▸ **Exercise brief**
Every line of the material that includes the word "pointer" is to be shown.

Extracted entries START

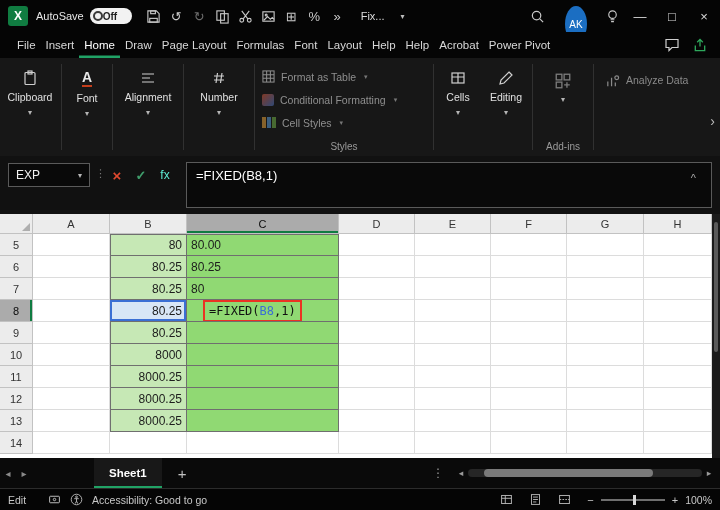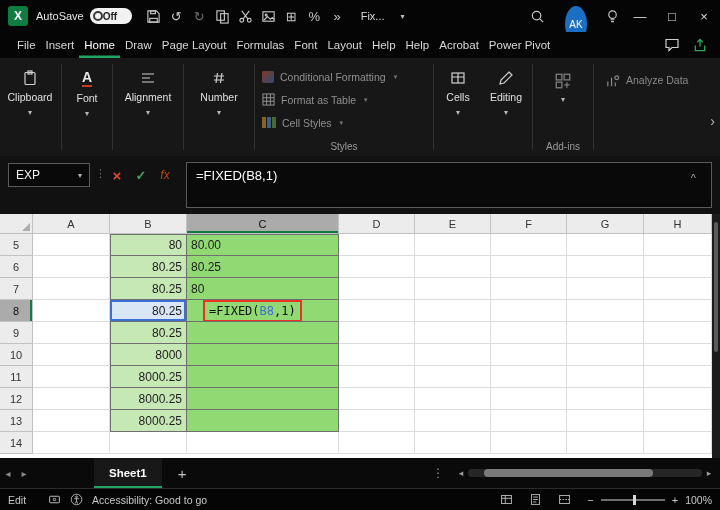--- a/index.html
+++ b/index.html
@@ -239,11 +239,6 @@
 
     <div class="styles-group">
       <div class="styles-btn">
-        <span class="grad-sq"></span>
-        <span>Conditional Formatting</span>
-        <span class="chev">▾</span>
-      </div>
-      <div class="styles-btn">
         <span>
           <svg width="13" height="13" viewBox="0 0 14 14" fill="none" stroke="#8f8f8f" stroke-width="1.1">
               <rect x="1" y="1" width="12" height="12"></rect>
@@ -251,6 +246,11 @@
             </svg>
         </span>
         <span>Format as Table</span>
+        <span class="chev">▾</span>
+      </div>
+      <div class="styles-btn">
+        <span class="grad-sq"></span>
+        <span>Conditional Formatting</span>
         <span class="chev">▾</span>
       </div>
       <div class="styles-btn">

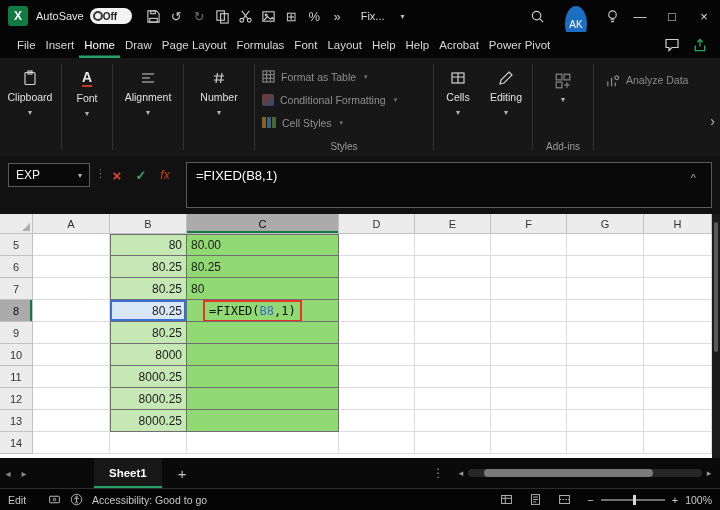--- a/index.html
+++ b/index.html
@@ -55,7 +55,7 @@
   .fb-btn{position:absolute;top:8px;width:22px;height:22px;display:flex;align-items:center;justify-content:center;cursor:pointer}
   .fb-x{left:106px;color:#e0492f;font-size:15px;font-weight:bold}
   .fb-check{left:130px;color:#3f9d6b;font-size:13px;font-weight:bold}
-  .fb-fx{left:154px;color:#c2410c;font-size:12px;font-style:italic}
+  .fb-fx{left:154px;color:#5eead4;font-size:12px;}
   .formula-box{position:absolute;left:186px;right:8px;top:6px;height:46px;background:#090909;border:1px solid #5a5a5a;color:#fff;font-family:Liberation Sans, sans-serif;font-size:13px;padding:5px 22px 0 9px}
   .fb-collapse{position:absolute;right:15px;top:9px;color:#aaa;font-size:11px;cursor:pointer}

Extracted entries END
Extracted entries START

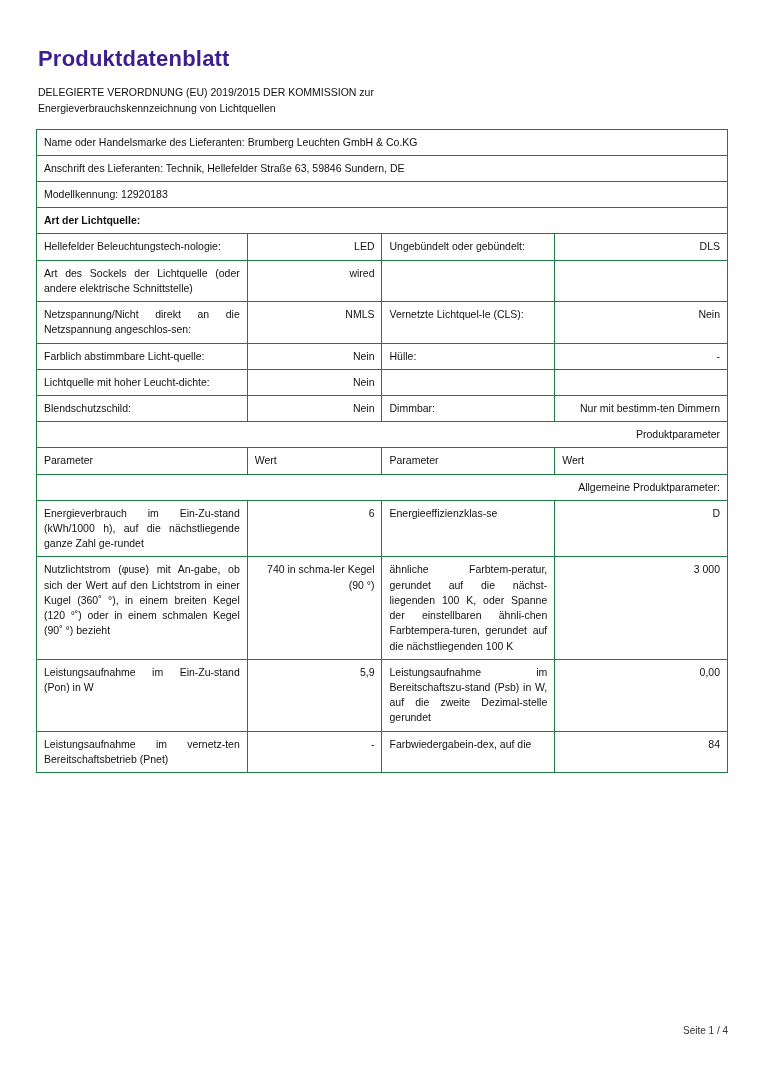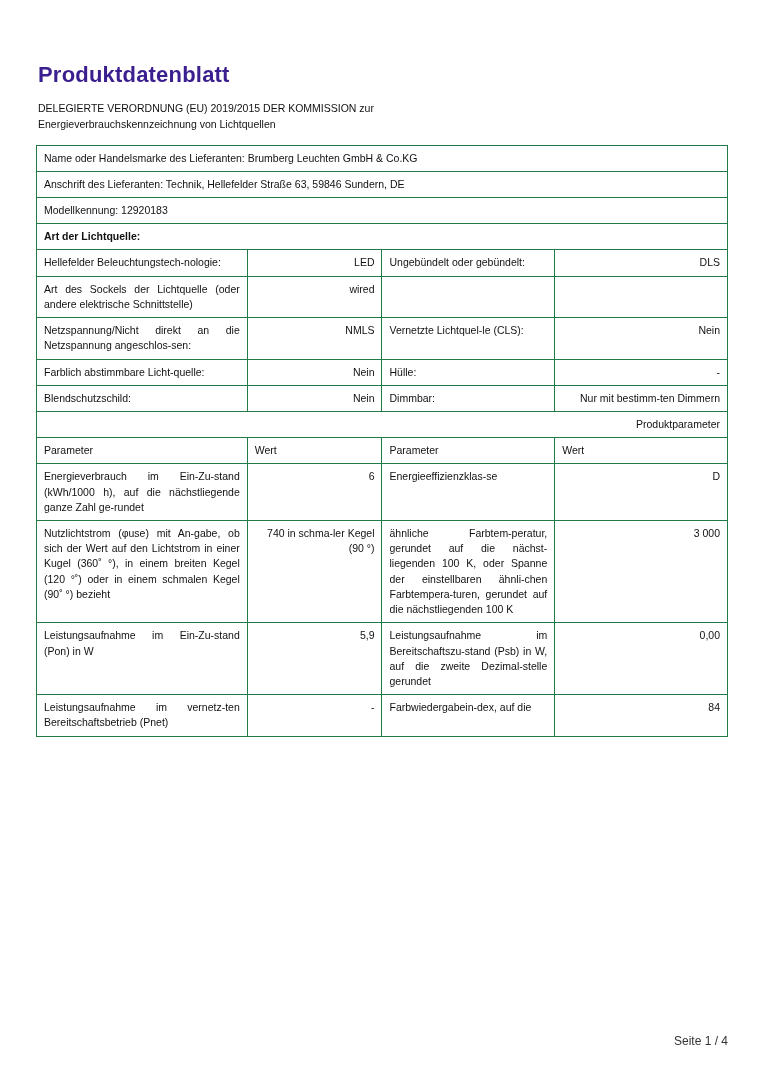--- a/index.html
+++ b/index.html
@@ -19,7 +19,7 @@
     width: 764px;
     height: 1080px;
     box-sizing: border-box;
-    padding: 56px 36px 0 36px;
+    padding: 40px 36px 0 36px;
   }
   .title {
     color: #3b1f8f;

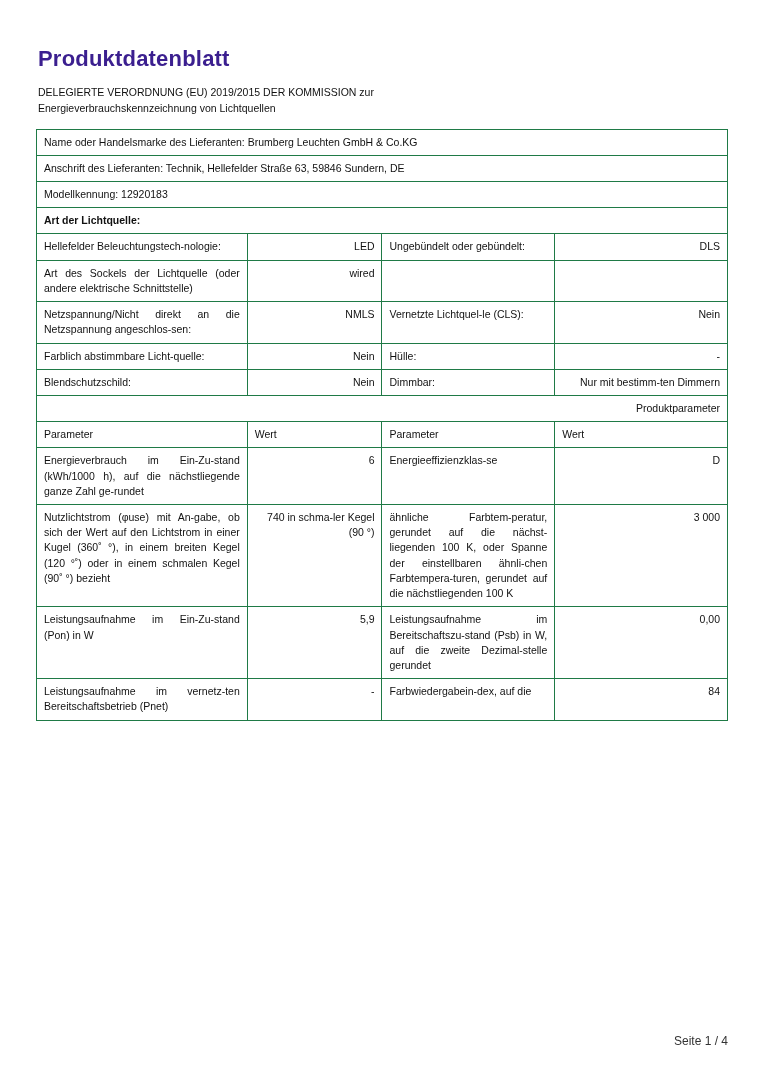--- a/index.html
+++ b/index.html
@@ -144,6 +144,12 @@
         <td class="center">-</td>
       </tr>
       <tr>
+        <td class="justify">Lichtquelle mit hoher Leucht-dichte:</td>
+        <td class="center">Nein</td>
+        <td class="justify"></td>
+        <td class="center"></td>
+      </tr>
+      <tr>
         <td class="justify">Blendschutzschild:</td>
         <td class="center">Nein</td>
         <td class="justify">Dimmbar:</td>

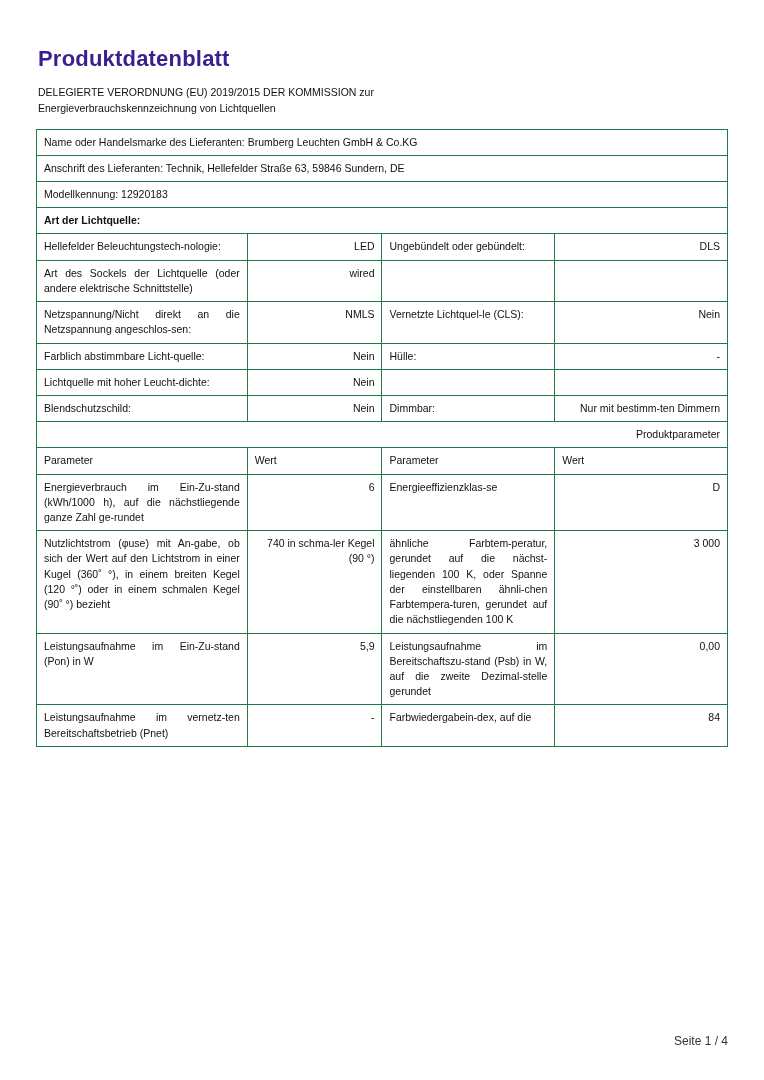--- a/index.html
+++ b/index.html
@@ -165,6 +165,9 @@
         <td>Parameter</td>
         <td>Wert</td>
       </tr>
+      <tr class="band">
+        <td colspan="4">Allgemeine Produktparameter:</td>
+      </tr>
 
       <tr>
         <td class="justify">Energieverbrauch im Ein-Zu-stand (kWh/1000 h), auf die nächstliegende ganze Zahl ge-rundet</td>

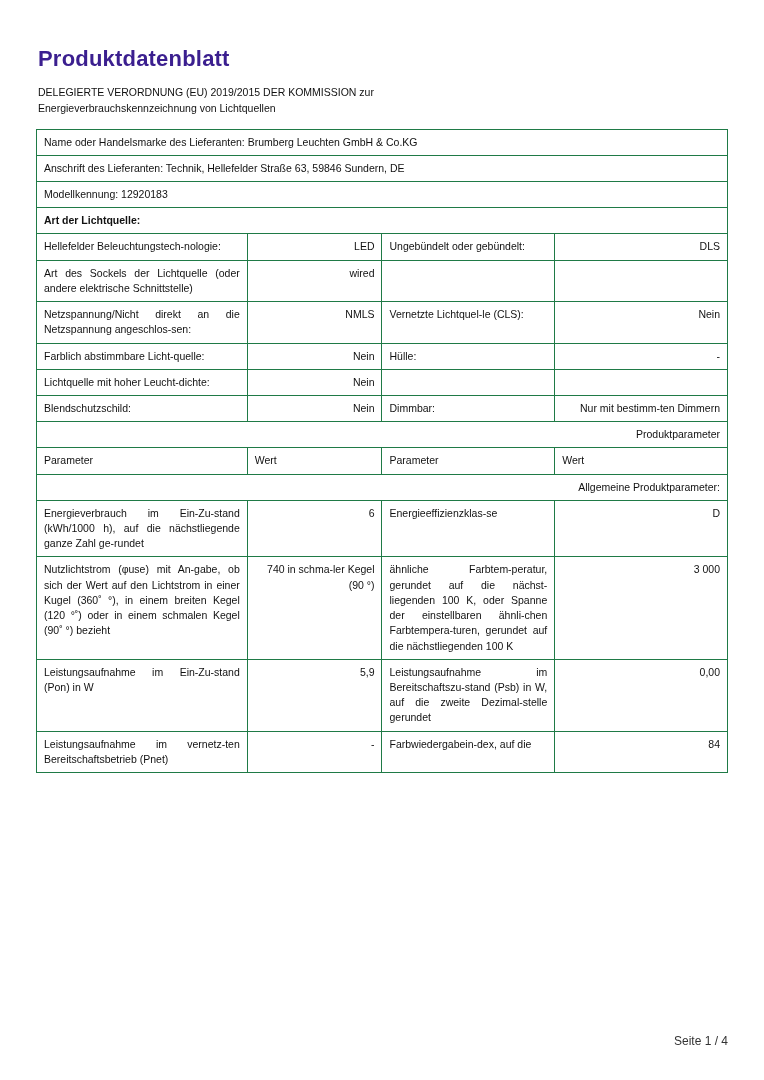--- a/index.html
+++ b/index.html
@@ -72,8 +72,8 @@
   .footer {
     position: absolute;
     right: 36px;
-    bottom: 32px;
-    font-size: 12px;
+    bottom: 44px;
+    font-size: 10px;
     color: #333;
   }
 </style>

Extracted entries END
Extracted entries START

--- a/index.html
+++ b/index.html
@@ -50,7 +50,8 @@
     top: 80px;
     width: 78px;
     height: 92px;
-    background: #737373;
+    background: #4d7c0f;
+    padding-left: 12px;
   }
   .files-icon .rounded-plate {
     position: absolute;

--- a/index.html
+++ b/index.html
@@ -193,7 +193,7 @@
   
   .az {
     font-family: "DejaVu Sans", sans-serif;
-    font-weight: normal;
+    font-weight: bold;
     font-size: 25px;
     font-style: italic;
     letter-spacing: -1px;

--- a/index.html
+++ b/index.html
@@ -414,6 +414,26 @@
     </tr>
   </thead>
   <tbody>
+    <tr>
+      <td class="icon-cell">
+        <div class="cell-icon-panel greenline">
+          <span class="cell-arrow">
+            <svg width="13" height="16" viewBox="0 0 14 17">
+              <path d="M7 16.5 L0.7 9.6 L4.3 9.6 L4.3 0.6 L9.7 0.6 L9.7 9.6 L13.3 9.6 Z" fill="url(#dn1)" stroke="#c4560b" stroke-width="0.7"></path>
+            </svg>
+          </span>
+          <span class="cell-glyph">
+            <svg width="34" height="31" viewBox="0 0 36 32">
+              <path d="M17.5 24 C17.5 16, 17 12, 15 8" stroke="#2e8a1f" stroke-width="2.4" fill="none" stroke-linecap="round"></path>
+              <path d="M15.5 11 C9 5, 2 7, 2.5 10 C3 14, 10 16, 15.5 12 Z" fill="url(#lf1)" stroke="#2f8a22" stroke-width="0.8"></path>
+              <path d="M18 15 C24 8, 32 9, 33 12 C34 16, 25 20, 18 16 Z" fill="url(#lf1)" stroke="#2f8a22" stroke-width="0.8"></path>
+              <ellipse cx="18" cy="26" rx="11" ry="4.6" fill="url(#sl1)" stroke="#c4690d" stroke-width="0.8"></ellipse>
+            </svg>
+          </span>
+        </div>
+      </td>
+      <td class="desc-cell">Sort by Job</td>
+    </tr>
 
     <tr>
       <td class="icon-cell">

Extracted entries END

▸ **Result**
   .fb-btn{position:absolute;top:8px;width:22px;height:22px;display:flex;align-items:center;justify-content:center;cursor:pointer}
   .fb-collapse{position:absolute;right:15px;top:9px;color:#aaa;font-size:11px;cursor:pointer}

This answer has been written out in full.